Among the lines below, restate word for word only those from the line with "(452, 686) none" through the line with "(769, 391) none", with both end lines kept.

> _Materials provided_:
::::
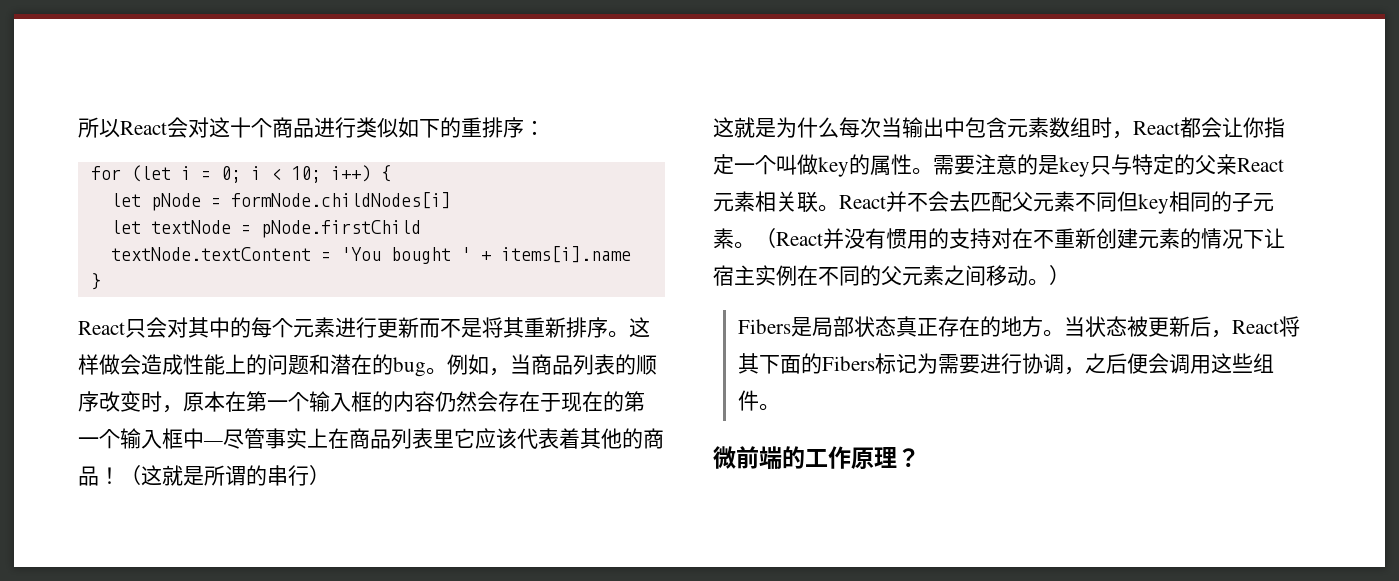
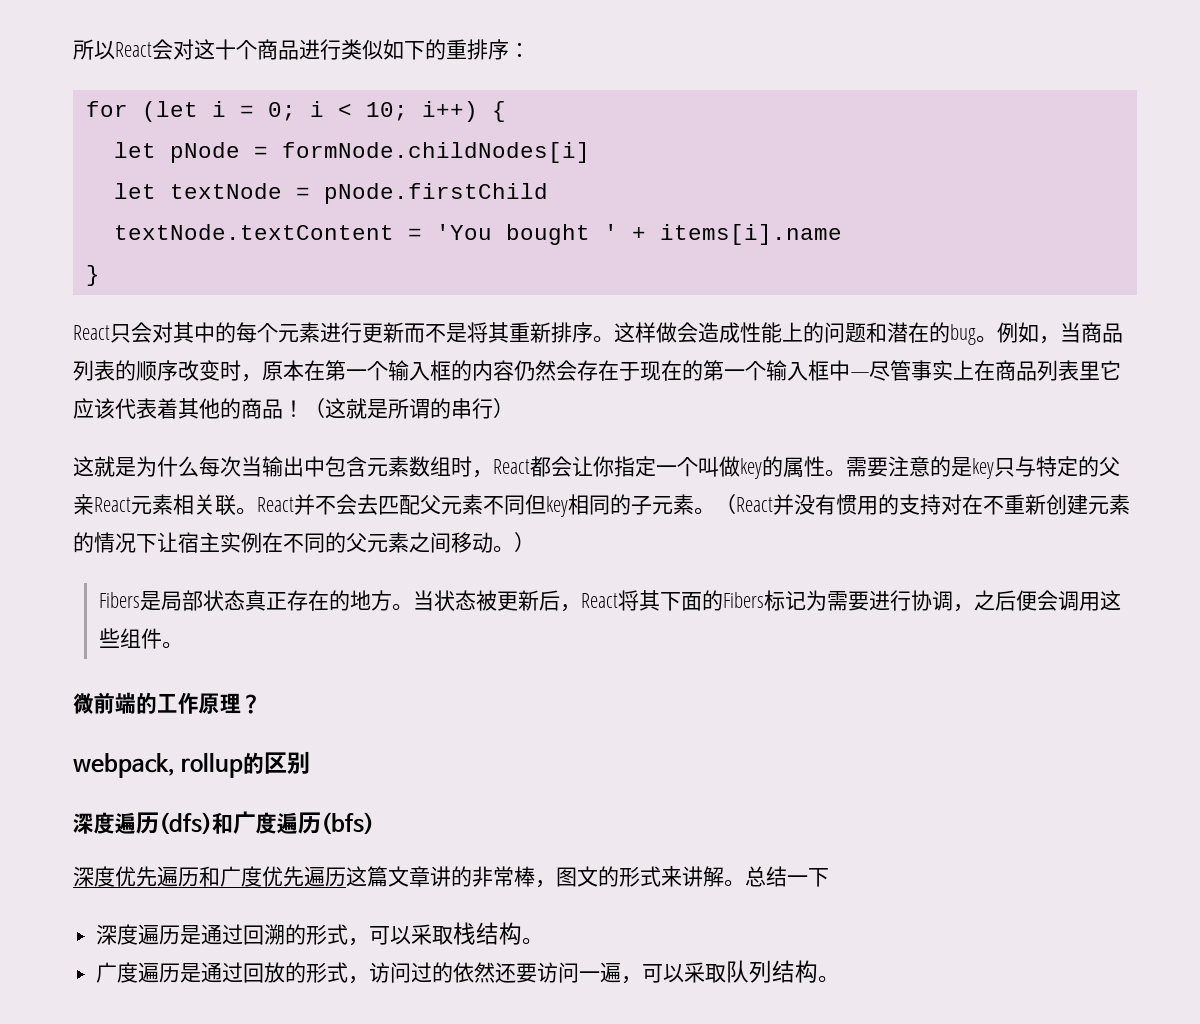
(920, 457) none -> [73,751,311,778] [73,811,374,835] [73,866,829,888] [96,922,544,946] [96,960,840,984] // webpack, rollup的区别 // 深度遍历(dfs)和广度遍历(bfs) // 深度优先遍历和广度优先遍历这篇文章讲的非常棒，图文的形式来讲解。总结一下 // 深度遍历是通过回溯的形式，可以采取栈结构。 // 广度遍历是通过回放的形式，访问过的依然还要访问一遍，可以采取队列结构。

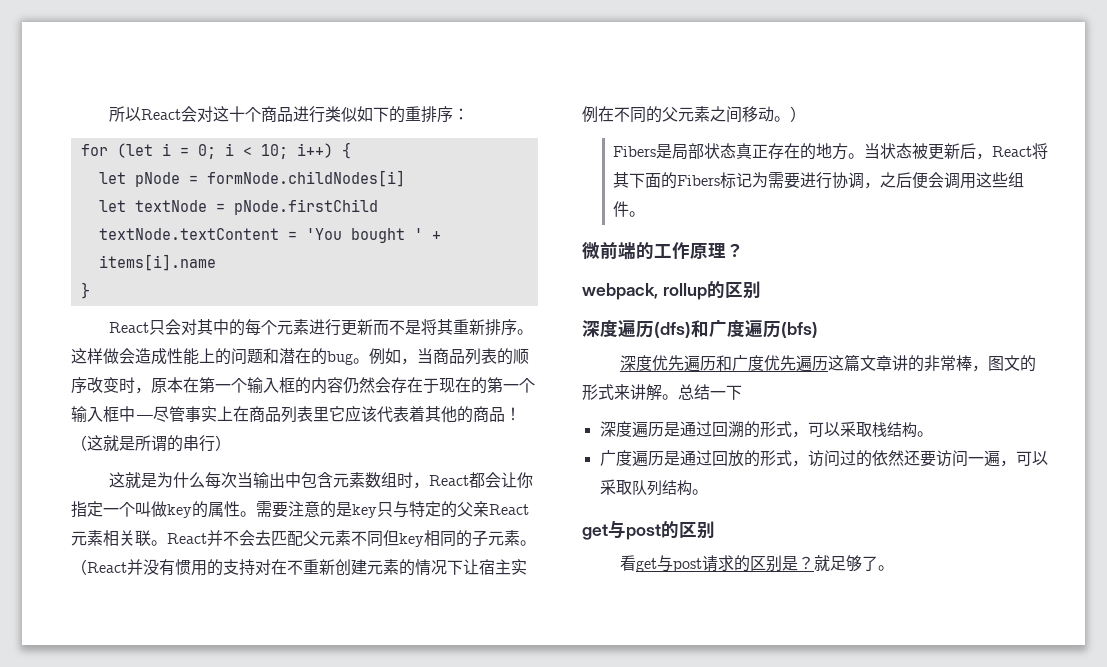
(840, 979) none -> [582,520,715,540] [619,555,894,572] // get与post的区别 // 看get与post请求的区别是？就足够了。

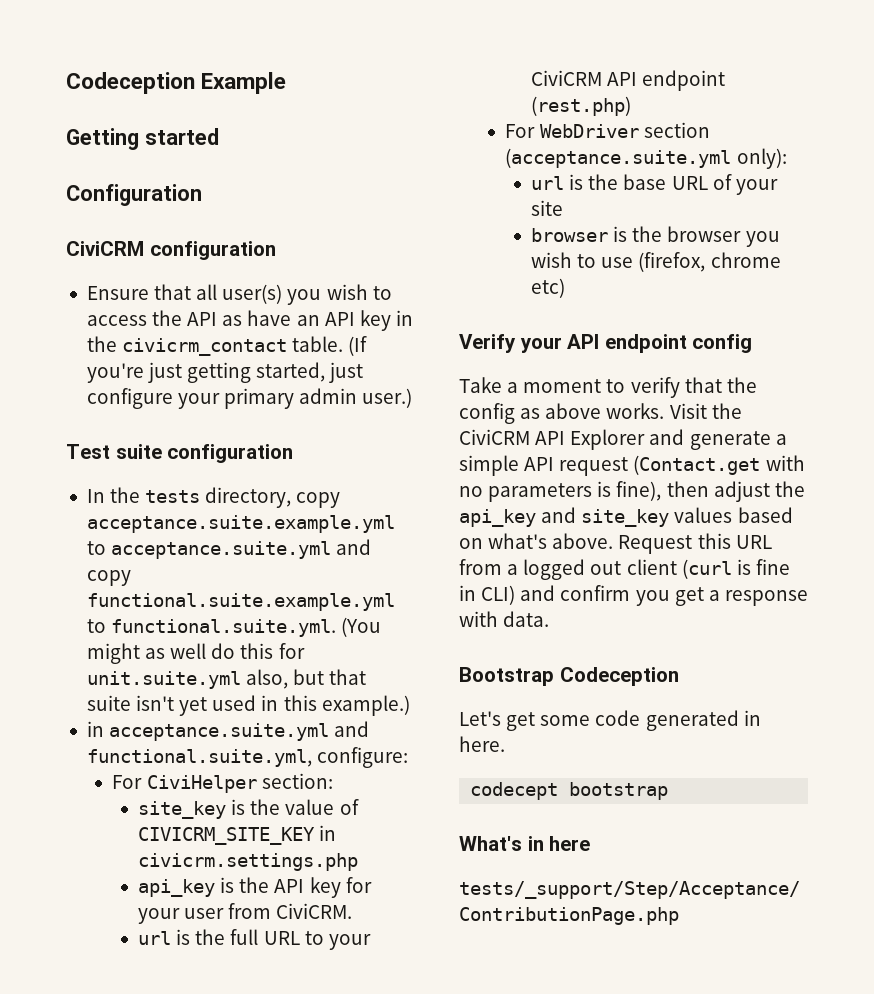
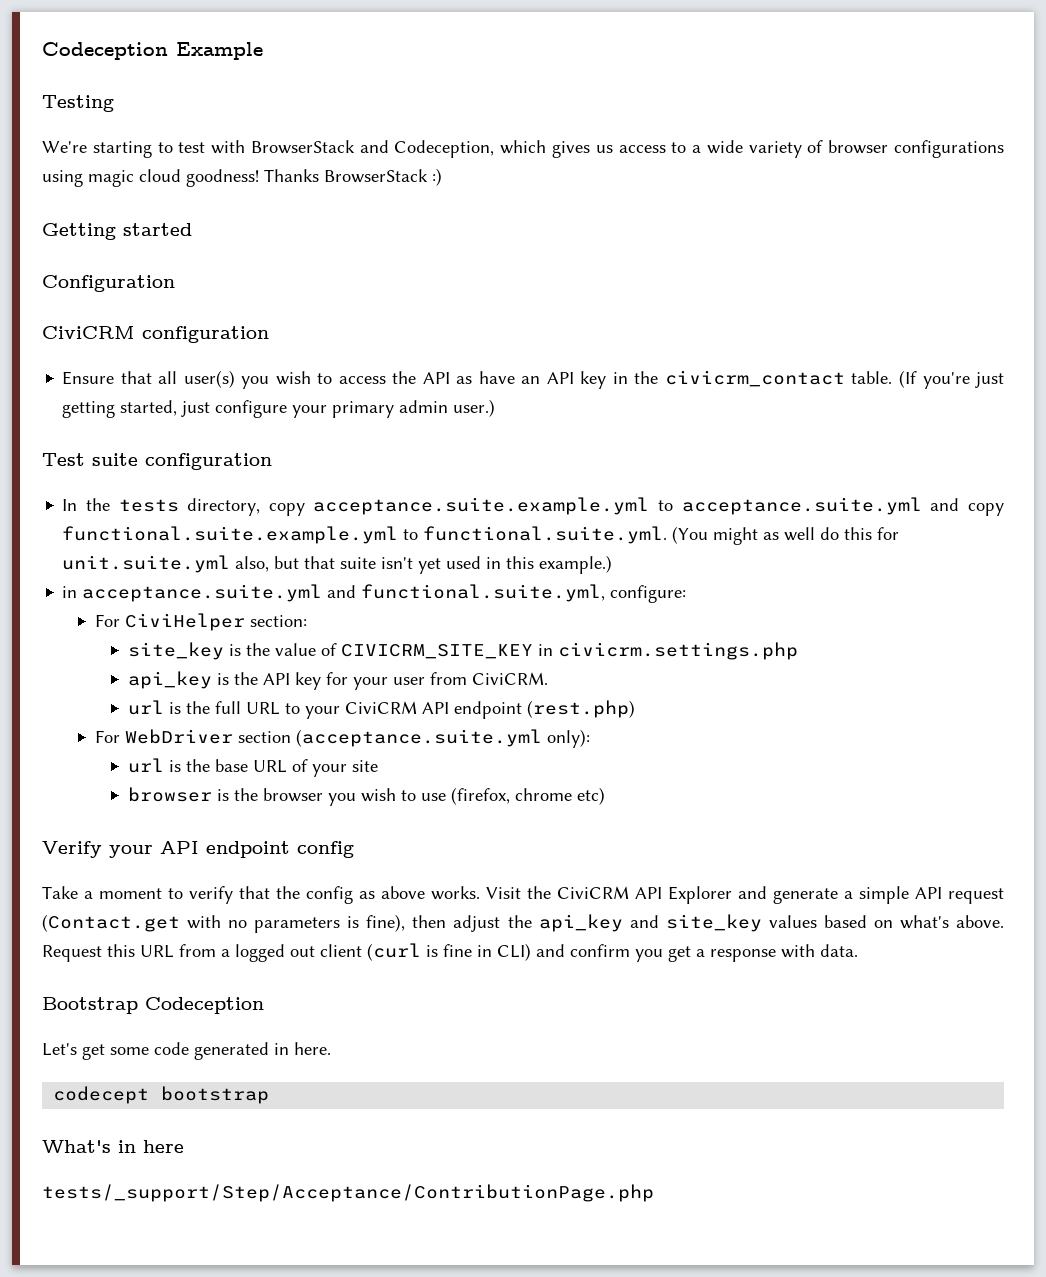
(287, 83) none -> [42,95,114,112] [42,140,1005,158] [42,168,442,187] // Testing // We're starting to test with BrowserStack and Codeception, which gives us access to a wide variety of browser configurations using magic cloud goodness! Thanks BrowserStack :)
::::
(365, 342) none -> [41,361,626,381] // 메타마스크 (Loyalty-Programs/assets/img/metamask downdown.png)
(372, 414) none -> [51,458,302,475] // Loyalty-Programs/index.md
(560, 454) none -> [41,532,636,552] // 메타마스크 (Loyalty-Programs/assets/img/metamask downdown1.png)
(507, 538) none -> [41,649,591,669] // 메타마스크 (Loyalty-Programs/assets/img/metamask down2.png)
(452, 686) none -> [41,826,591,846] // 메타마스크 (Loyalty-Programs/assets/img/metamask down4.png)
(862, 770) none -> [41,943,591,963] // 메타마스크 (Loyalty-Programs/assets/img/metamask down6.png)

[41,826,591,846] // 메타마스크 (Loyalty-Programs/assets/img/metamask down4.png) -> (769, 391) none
::::
> _Exercise response_:
(452, 686) none -> [41,826,591,846] // 메타마스크 (Loyalty-Programs/assets/img/metamask down4.png)
(862, 770) none -> [41,943,591,963] // 메타마스크 (Loyalty-Programs/assets/img/metamask down6.png)

[41,826,591,846] // 메타마스크 (Loyalty-Programs/assets/img/metamask down4.png) -> (769, 391) none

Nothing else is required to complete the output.